|
|
|
|
|
by coder543
1414 days ago
|
|
> Also, Java is an exceedingly small language, so the millionth keyword comment is unwarranted. Small compared to what? Java and C++ are extremely competitive in feature bloat, and I can hardly think of anything that is comparable to them. Even C# has a smaller surface area, in my opinion, even though it manages to implement a variety of useful features that Java currently lacks (like async/await and value types), but C# is still a large language — no doubt about it. C# just manages the interactions of its features better than Java, in my opinion, which makes it feel simpler. I have honestly never heard anyone call Java a small language.
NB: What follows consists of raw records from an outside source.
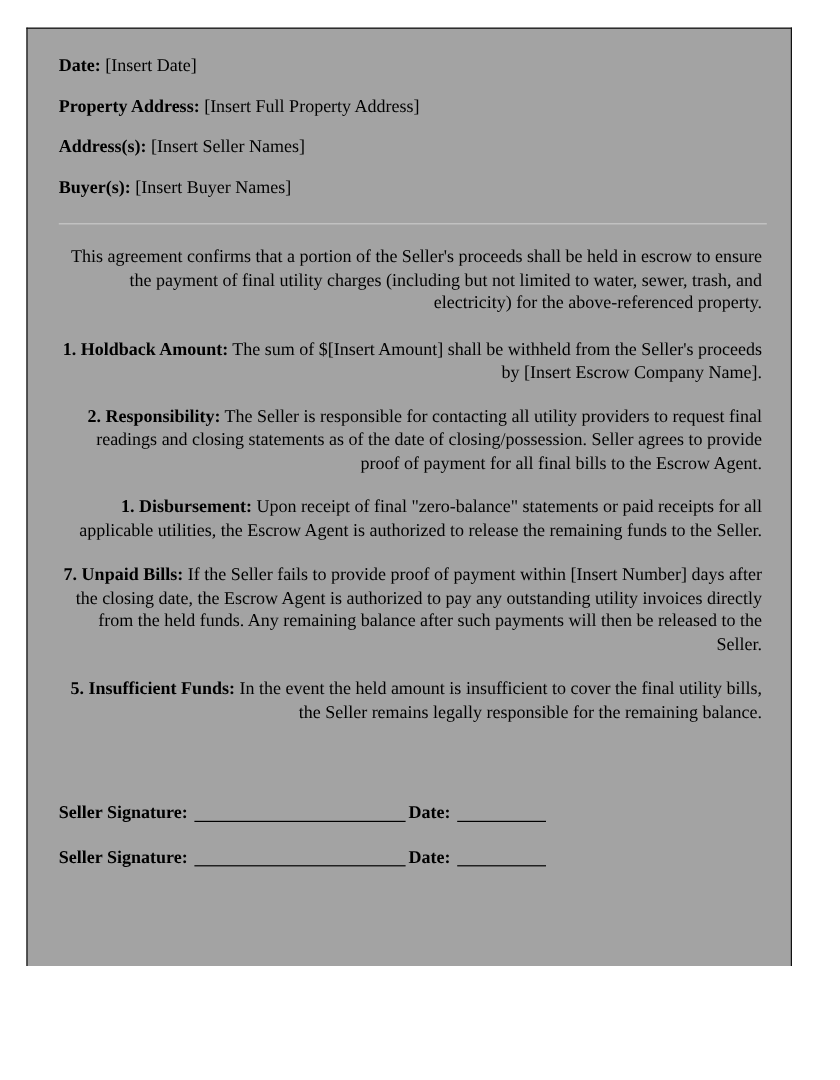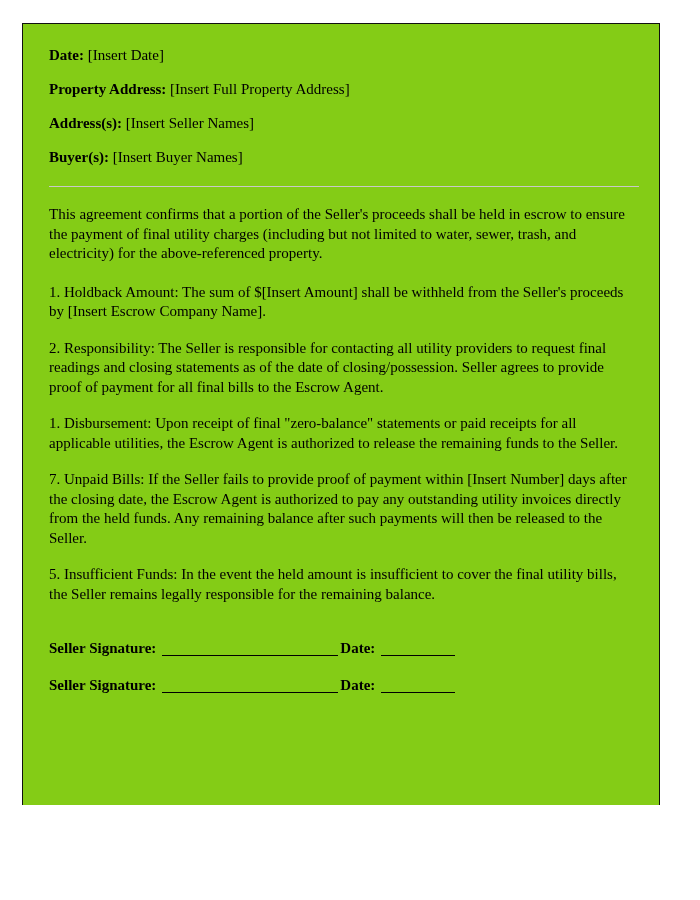"Date: [Insert Date]" #page { background: #84cc16 -> #a3a3a3 }
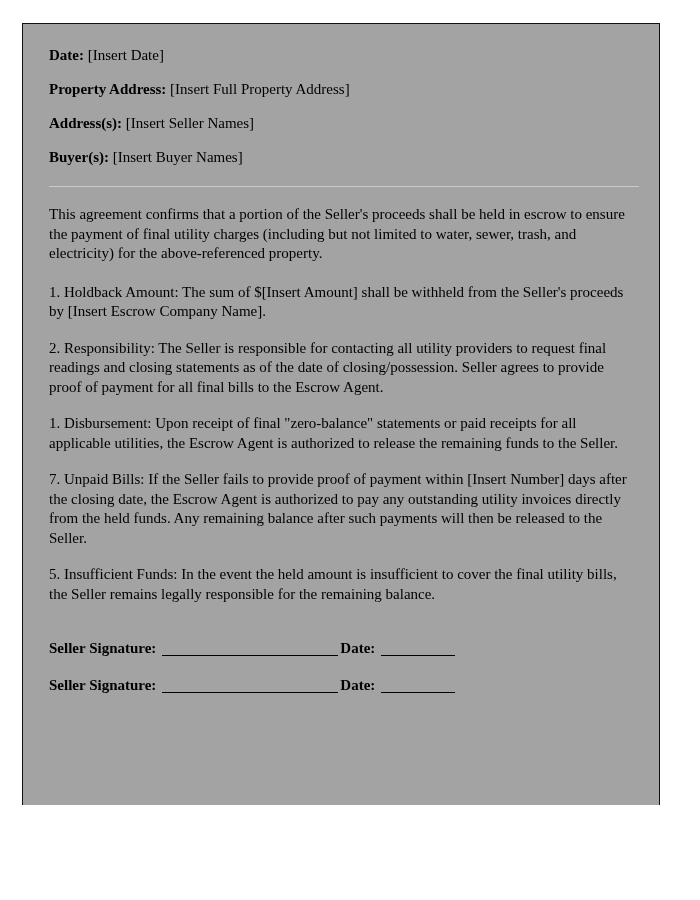"This agreement confirms that a" .para { text-align: left -> right }
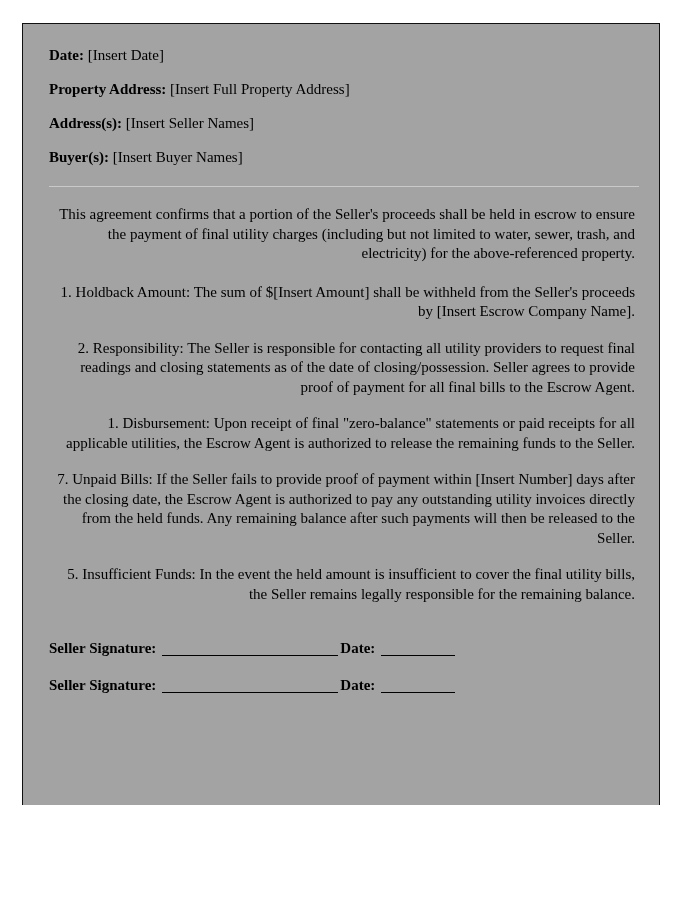"1. Holdback Amount:" .para .lead { font-weight: normal -> bold }
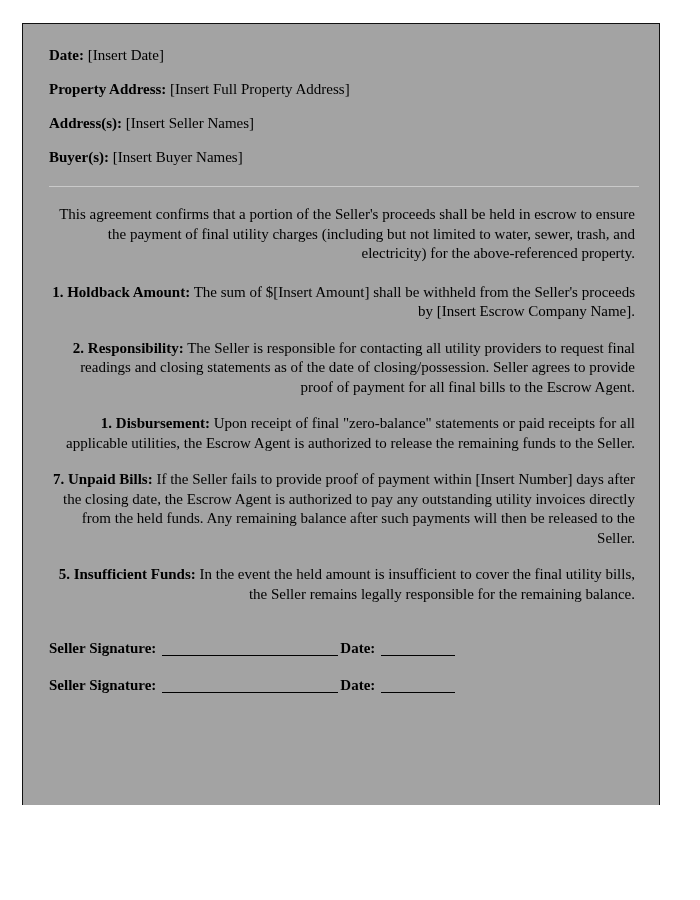"Seller Signature: Date:" #signature-block { margin-top: 34px -> 64px }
It is far from that! > Java’s standard lib has been planned with value types in mind for some time now, plenty of classes will be able to take advantage of them. Aren’t the majority of the standard container types using some form of inheritance? That’s what I recall, and that rules them out. |
|
But Java? It only has classes, inheritance (no multiple inheritance as c++), interfaces, objects which are instances of said classes, 7 primitive types and I am basically at the end of java’s feature list. Lambdas are often hated because they were implemented at first as classes with a single method (they no longer compile to that), so they are syntactic sugar only in a way. Classes can have static methods as well, and there are 3 visibility modifiers (which are also language feature of Go, just implicit in naming convention).
Everything else is library calls in the language.